However, the application of SGLT2 inhibitors in the context of anthracycline-induced cardiotoxicity remains limited. While preliminary evidence suggests potential protective effects, comprehensive clinical data are scarce. This gap underscores the need for a systematic evaluation of existing studies to formulate clearer insights into this specific scenario.
To address this knowledge gap, we aim to conduct a systematic review and meta-analysis focusing on the use of SGLT2 inhibitors in patients undergoing anthracycline therapy. By collating and analyzing data from various clinical trials and observational studies, we intend to assess the impact of SGLT2 inhibitors on mortality outcomes and HF exacerbation in this population.
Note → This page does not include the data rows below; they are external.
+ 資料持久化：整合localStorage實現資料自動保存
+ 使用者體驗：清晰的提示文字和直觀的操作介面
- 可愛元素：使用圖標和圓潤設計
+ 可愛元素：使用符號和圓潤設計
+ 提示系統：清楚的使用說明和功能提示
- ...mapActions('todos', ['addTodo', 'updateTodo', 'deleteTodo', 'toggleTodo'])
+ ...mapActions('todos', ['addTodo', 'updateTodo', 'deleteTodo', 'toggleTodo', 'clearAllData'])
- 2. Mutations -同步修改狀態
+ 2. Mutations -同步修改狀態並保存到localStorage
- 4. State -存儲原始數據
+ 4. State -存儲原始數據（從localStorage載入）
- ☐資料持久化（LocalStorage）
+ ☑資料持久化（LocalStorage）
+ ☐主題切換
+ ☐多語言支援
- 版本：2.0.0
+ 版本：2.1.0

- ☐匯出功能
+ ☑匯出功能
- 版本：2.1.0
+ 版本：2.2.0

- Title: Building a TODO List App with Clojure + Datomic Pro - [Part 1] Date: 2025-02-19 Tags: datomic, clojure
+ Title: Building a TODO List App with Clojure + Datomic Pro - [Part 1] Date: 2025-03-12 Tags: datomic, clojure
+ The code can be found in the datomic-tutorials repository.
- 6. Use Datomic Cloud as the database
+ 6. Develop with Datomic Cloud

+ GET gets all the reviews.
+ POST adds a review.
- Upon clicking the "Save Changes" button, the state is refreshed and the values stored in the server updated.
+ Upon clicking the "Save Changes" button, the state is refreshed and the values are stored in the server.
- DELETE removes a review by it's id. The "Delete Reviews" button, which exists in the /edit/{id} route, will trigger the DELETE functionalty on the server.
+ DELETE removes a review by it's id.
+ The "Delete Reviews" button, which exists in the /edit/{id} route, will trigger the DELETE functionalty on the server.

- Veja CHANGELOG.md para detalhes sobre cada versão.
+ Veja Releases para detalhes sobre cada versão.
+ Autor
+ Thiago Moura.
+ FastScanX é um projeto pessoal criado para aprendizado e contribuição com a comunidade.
In this research, our goal is to enhance therapeutic approaches and improve long-term outcomes for patients with malignancies undergoing anthracycline therapy.
Methods
Literature search strategy
Two investigators (C.W. and P.W.) independently searched for published articles indexed in MEDLINE and EMBASE databases from inception to 14 January 2024, using the search strategy that included the terms for SGLT2 inhibitor, anthracycline and cardiac outcomes. The search strategy is available as Supplementary data 1. References of the included studies were also manually reviewed for additional eligible studies. This study was undertaken under the Preferred Reporting Items for Systematic Reviews and Meta-Analyses statement, which is available as Figure 1.
Selection criteria
To be eligible for the meta-analysis, the study must be a cohort study that investigated survival and clinical outcomes in cancer patients treated with anthracycline between SGLT2 inhibitor use and without SGLT2 inhibitor use. Eligible cohort study must consist of patients with SGLT2 inhibitors and comparators without SGLT2 inhibitors. The eligible study must also provide the magnitude of association, which could be odd ratio (OR), relative risk (RR), hazard ratio (HR), incidence rate ratio (IRR) or standardised incidence ratio along with its corresponding confidence interval (CI).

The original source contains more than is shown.